Le retour à la limitation des mandats présidentiels est une réparation de l'outrage fait à la Constitution en 2008. En cette affaire, la repentance a été bonne conseillère. Tamazight aurait dû être constitutionnalisé comme langue officielle. Il en est grand temps. Notre voisin marocain a fait ce choix et il ne s'en porte que mieux. Nous devons sortir de notre frilosité et de nos appréhensions mal placées pour accomplir ce pas qui va dans le sens de l'harmonie et de la cohésion au sein de la nation.Maintenant, vous faites état de dispositions qui font polémique. J'observe que ce n'est pas seulement telle mesure ou telle autre de la proposition de révision constitutionnelle qui nourrissent cette polémique.
Le principe, l'opportunité et l'utilité même de cette révision constitutionnelle posent problème. En quoi la révision constitutionnelle envisagée peut-elle aider au règlement de la crise de régime que nous vivons ? Cette révision constitutionnelle est-elle appelée à mettre fin au régime personnel et autoritaire imposé au pays ? Cette révision constitutionnelle est- elle apte à régler le problème de la légitimité et du fonctionnement des institutions ? En quoi cette révision constitutionnelle est-elle destinée à faire de l'Algérie un Etat de droit et des libertés ?
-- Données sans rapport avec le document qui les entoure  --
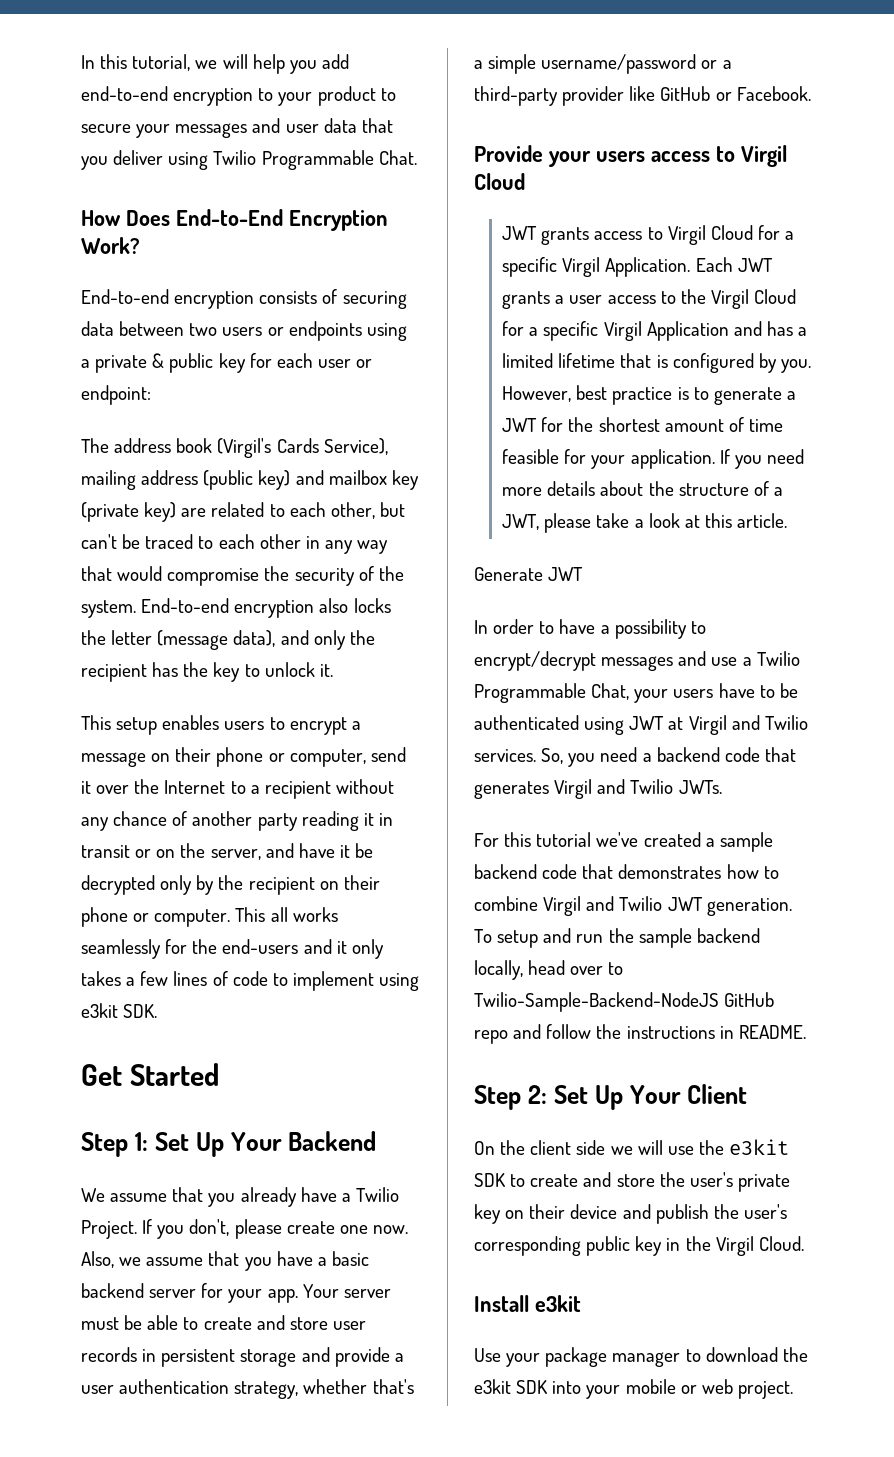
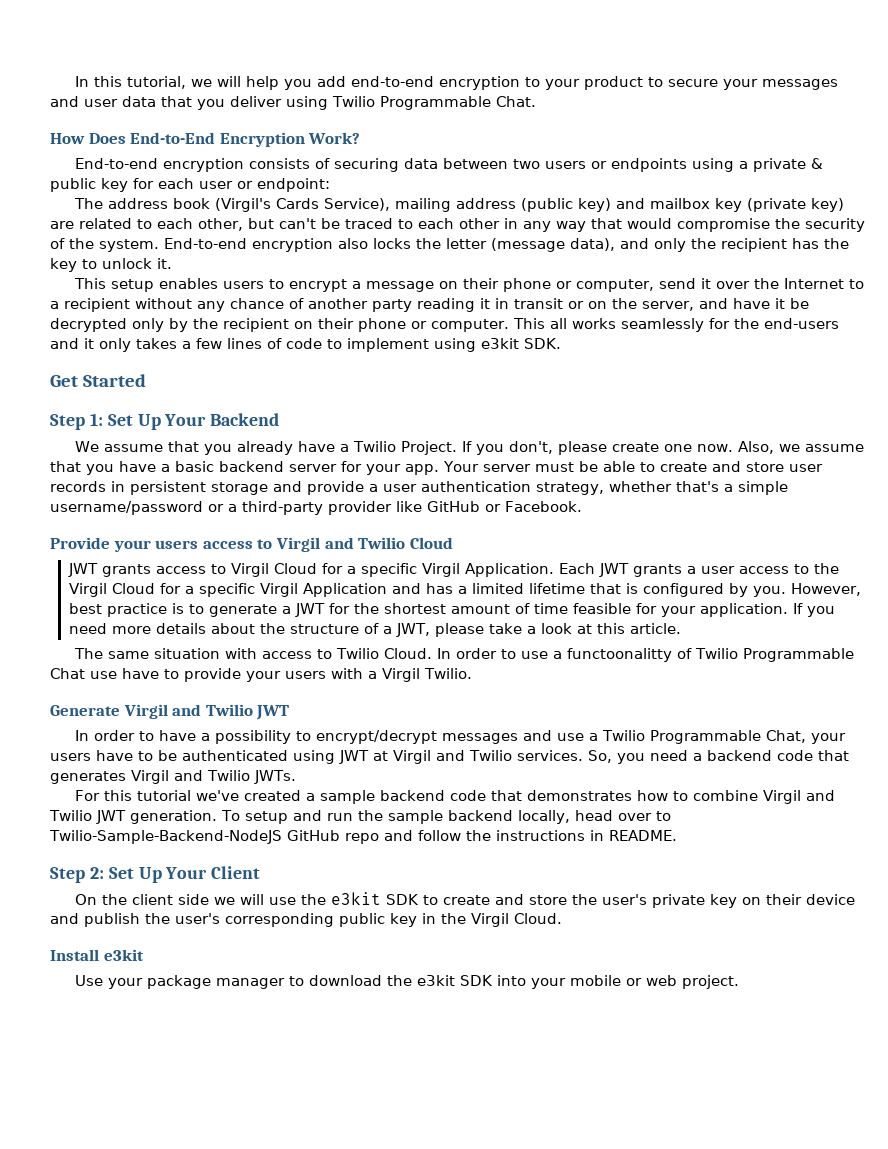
(787, 156) none -> [324,537,406,549] and Twilio
[474,567,543,581] Generate -> [74,648,855,662] [50,668,472,682] [50,704,253,719] The same situation with access to Twilio Cloud. In order to use a functoonalitty of Twilio Programmable Chat use have to provide your users with a Virgil Twilio. // Generate Virgil and Twilio

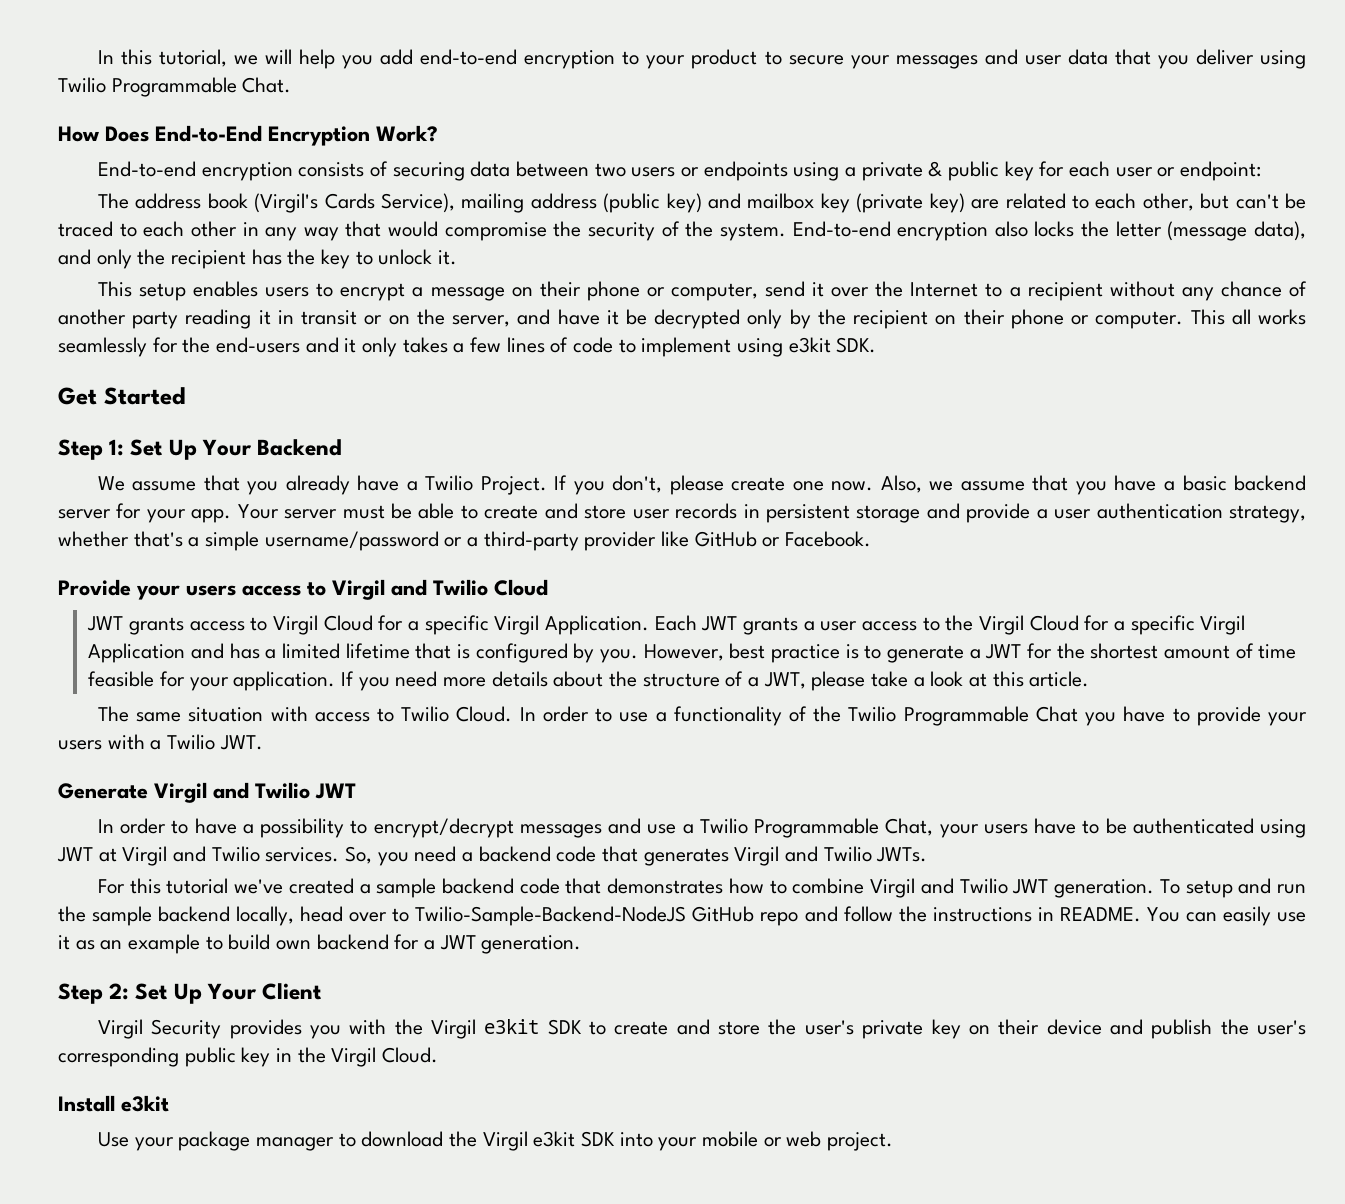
[567,648,693,662] functoonalitty of -> [673,706,842,726] functionality of the
[90,671,117,679] use -> [1085,712,1117,726] you
[382,668,472,682] Virgil Twilio. -> [167,734,263,750] Twilio JWT.
(677, 835) none -> [1146,906,1306,926] [58,934,582,954] You can easily use it as an example to build own backend for a JWT generation.
[75,894,327,905] On the client side we will use the -> [97,1019,477,1039] Virgil Security provides you with the Virgil
(413, 980) none -> [482,1131,528,1151] Virgil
Voilà les véritables questions qui me semblent devoir être posées avec courage et sagesse. Le régime en place les évite comme il se garde bien de leur apporter ne serait-ce qu'un début de réponse. Cette réponse presse et les retards s'accumulent. Venir devant notre peuple avec cette réponse exige plus que les calculs de courte vue, les approches biaisées et les tâtonnements hasardeux. Cela nécessite un sens élevé de l'intérêt national, la clarté de la vision et du projet politique et, par-dessus tout, un désir sincère de changement.